- Work task
Every line below that has the string "none" needs to be copied.
<<<<
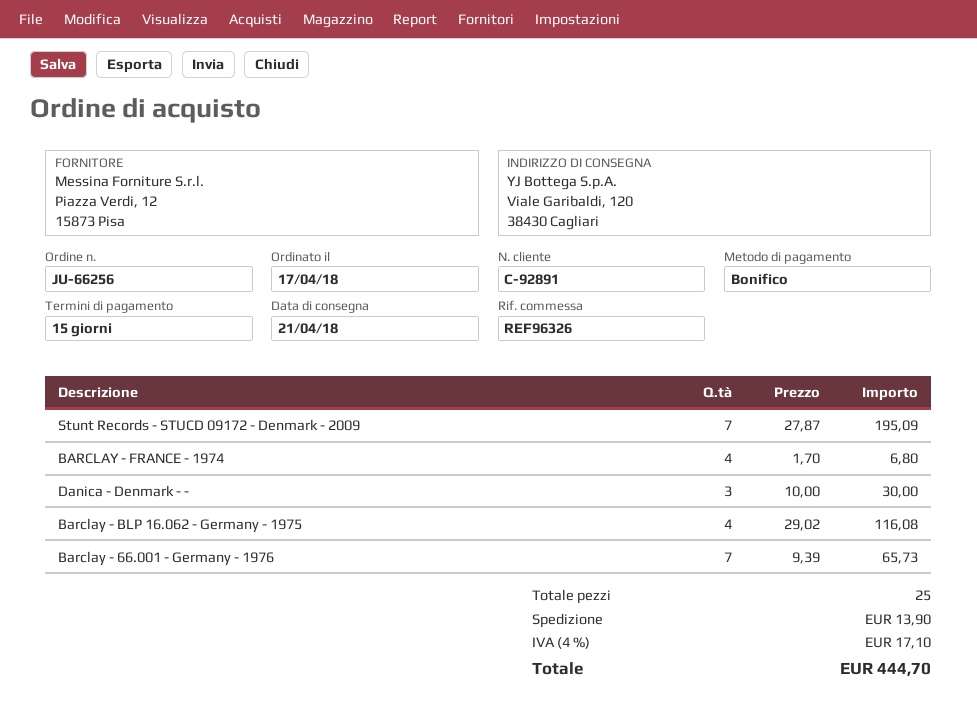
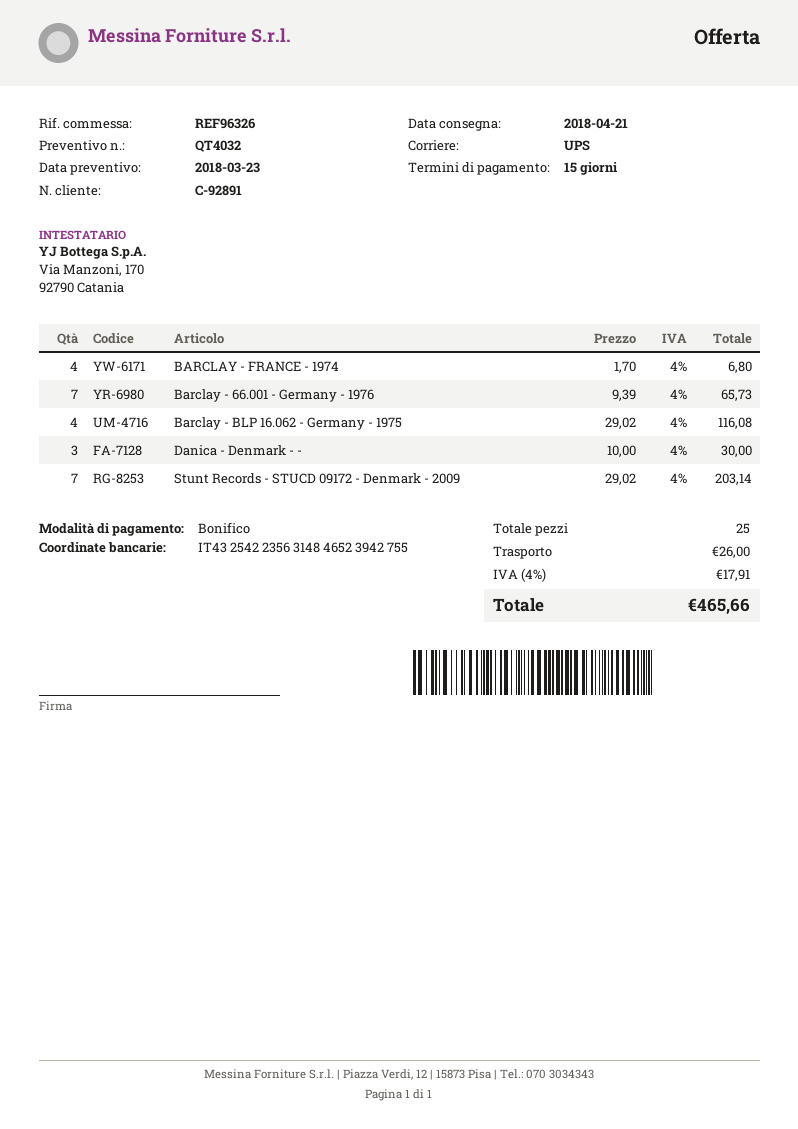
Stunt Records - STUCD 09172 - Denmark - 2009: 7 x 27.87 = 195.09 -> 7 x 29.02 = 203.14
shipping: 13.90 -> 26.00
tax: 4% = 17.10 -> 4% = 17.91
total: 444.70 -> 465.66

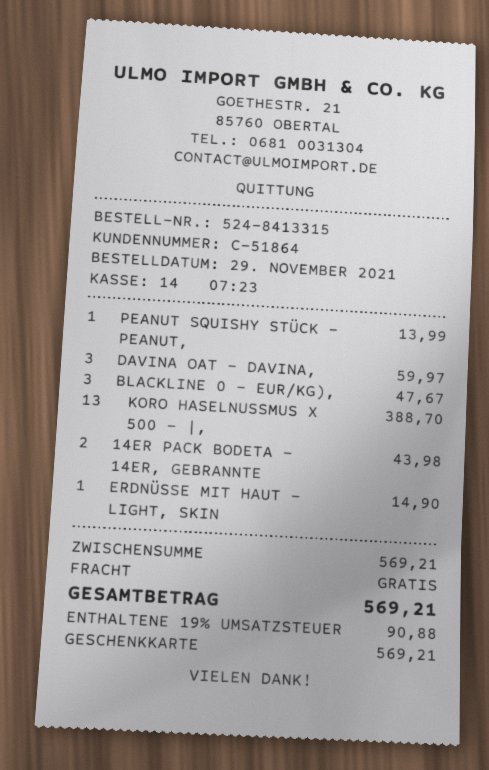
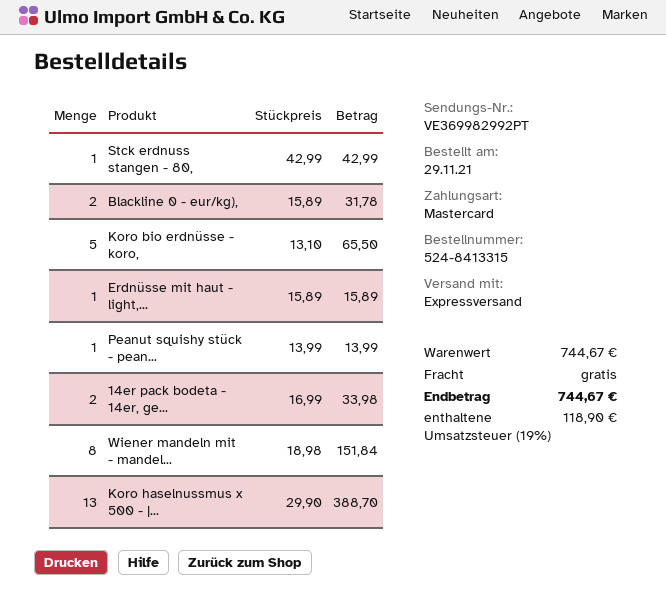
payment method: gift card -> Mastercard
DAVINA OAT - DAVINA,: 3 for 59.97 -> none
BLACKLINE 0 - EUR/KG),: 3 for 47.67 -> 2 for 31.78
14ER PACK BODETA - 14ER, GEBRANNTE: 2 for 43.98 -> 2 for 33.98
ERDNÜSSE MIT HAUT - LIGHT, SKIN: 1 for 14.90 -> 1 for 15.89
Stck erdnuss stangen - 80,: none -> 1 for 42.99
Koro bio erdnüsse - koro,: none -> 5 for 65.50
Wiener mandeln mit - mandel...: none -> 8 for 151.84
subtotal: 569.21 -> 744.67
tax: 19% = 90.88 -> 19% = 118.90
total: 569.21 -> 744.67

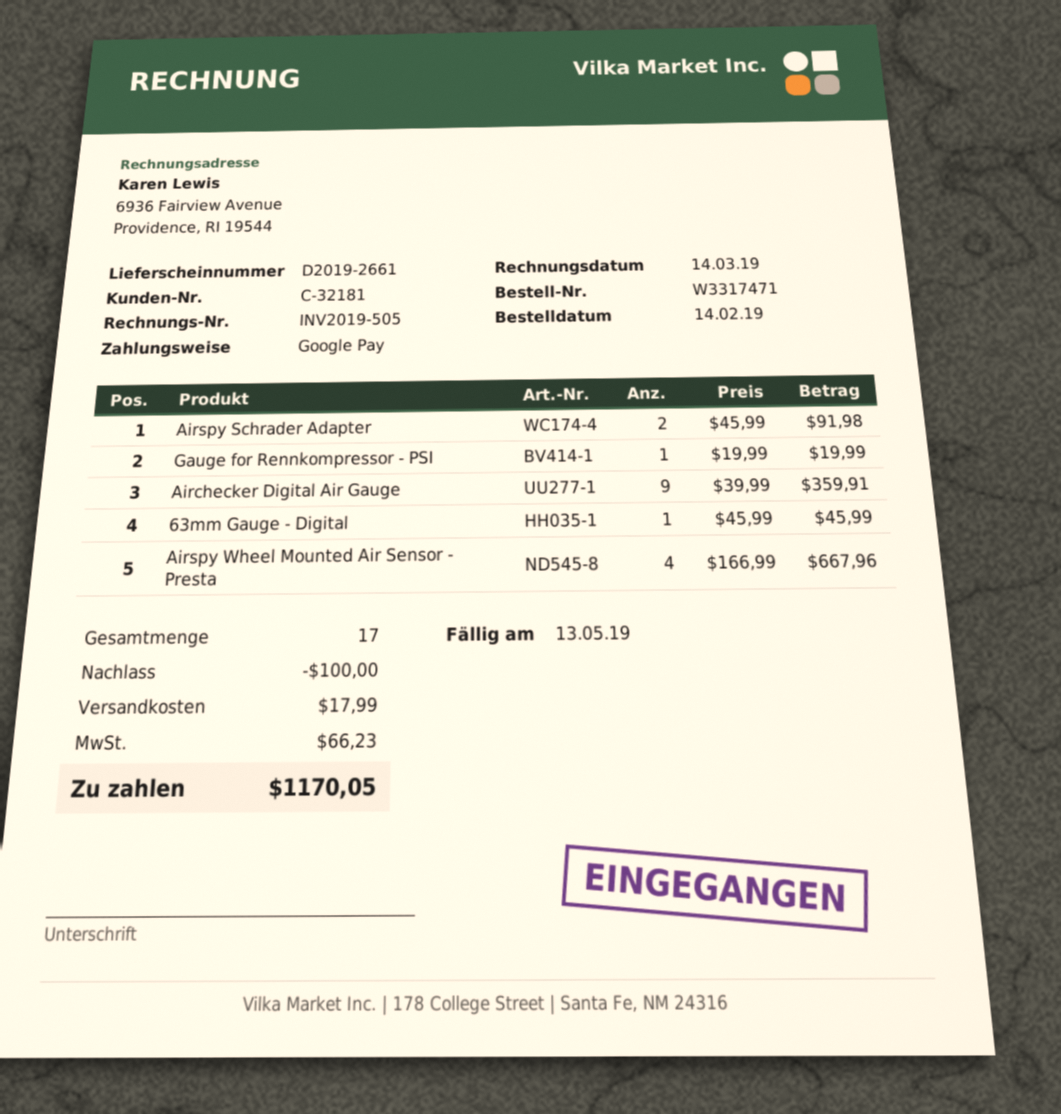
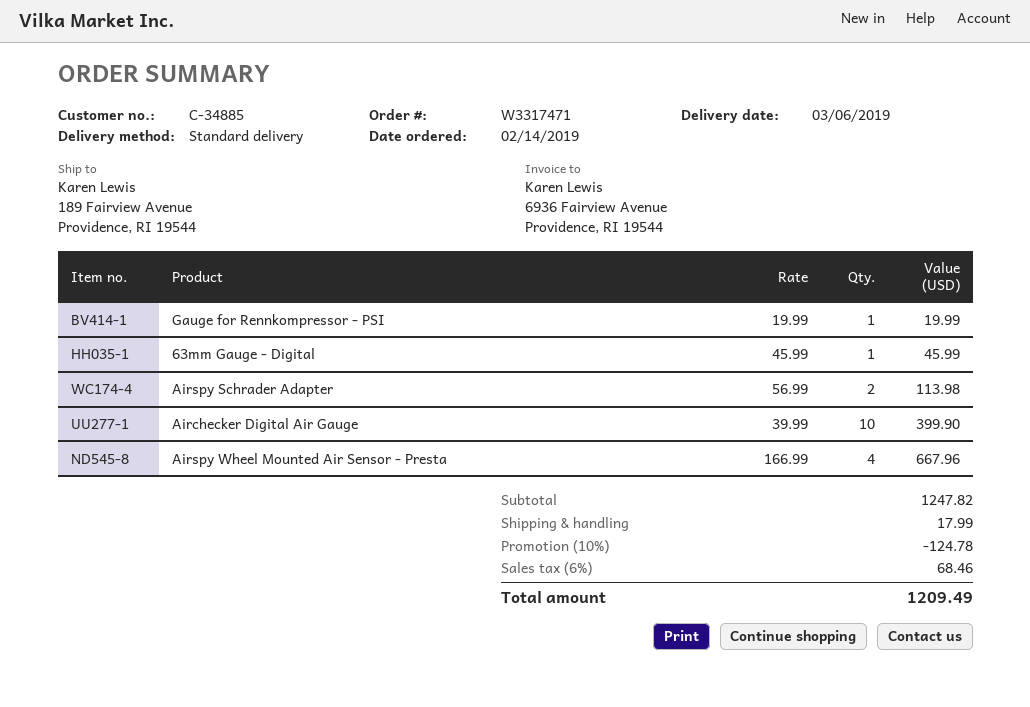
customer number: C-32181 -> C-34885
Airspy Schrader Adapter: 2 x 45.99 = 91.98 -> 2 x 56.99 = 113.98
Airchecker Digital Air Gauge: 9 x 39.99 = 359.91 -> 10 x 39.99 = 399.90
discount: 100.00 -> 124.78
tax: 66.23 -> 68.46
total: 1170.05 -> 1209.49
>>>>
- Exercise output
DAVINA OAT - DAVINA,: 3 for 59.97 -> none
Stck erdnuss stangen - 80,: none -> 1 for 42.99
Koro bio erdnüsse - koro,: none -> 5 for 65.50
Wiener mandeln mit - mandel...: none -> 8 for 151.84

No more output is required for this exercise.